Iraqi newspapers are accusing Secretary of State Colin Powell of looking for an excuse to attack Iraq. Mr. Powell addresses the United Nations Security Council later, and is expected to present evidence to back up American charges that Iraq has worked to conceal illegal arms from international inspectors.

While Secretary of State Colin Powell says he has "compelling" evidence that Iraq is hiding weapons of mass destruction, a government-run Iraqi newspaper says Mr. Powell does not have "a single piece of concrete evidence" and says he has no information other than fabricated intelligence reports.

The Iraqi daily Ath-Thawra said Mr. Powell's appearance before the U.N. Security Council is intended to seek a pretext to wage war against Iraq.

Iraqi President Saddam Hussein says Iraq is not in possession of any weapons of mass destruction, and he says Iraq has no ties to al-Qaida, which is one of the allegations Secretary Powell is expected to make when he addresses the Security Council.

In the meantime, chief U.N. weapons inspector Hans Blix told the Arabic language newspaper Al-Hayat, which is based in London, that he and Mohamed ElBaradei, the head of the International Atomic Energy Agency, will return Saturday to Baghdad with three demands. Mr. Blix says Iraq must pass a law forbidding any citizen to work with weapons of mass destruction. He said U-2 spy planes must be allowed to fly over suspected weapons sites. And, he said, Baghdad must allow Iraqi scientists to be interviewed by weapons inspectors in private.

Security Council resolution 1441 gives inspectors the right to conduct private interviews with anyone they choose. Iraqi officials say they have encouraged scientists to agree to the interviews, but so far all of the scientists have requested that Iraqi officials be present during the questioning.

Political analyst Sami Baroudi, who heads the political science department at Lebanese American University in Beirut, says it is widely believed Iraqi scientists do not want to speak to the weapons inspectors in private because they fear retribution from the Iraqi government. "I do not want to be one of those people," said Mr. Baroudi, "because I know that the minute I start talking to inspectors and no one from the government is there, I will be immediately suspected of revealing secrets, even if I have no secrets to reveal."

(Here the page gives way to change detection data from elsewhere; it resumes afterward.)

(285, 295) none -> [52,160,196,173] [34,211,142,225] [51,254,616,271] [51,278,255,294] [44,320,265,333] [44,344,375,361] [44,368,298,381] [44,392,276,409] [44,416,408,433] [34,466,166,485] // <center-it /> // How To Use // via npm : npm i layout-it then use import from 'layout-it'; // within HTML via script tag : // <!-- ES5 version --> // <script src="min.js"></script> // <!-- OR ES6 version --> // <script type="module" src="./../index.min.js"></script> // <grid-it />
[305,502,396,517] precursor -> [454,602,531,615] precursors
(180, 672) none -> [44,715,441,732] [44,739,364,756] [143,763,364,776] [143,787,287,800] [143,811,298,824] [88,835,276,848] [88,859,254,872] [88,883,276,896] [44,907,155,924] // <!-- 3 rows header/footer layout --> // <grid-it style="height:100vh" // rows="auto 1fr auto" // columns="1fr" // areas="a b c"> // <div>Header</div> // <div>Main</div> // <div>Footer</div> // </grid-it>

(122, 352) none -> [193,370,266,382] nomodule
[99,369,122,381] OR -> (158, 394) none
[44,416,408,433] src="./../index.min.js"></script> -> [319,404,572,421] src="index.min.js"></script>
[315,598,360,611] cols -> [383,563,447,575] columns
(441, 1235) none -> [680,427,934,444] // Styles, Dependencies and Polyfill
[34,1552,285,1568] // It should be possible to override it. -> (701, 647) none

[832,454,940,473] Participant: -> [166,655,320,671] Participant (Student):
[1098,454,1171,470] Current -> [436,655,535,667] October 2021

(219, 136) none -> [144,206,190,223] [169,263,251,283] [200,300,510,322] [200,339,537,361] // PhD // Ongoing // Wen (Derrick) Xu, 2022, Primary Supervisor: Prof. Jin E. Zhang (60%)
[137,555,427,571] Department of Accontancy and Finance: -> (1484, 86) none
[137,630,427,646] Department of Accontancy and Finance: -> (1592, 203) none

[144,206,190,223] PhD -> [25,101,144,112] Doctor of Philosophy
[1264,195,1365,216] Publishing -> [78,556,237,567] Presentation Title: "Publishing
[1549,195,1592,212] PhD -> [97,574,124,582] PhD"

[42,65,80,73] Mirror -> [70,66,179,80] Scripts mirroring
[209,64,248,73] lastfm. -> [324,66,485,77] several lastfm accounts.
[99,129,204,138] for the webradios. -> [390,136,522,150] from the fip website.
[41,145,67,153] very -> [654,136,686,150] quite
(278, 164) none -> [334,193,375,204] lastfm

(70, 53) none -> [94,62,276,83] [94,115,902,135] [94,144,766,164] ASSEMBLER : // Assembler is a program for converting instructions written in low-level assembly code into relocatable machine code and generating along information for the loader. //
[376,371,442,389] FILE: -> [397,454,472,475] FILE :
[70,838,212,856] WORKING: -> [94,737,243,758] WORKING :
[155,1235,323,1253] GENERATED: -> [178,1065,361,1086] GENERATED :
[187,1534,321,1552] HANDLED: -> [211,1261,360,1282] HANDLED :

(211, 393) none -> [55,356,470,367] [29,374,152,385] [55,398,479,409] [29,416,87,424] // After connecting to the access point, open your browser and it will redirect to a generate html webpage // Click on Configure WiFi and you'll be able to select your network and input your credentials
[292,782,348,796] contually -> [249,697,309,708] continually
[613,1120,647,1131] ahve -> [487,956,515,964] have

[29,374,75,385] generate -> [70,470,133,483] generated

Even if Iraqi scientists continue to refuse to be interviewed in private, says Dan Tschirgi head of the political science department at American University in Cairo, who does not believe a case can easily be made that Iraq is not complying with the weapons inspectors.

"I think from a strictly legal standpoint it would be very, very difficult to do that. It would be very difficult," said Mr. Tschirgi. "One would have to somehow provide evidence that these scientists are coerced, in one way or another, and it is almost impossible to really prove because we are not really talking about any overt, direct, threats at this time."

Iraqi officials say they cannot force Iraqi scientists to agree to private interviews.

In Baghdad, weapons inspectors continued searching for banned nuclear, biological, and chemical weapons, visiting, among other places, rocket facilities, a former nuclear site, a laser center at Baghdad state university, and a food research center.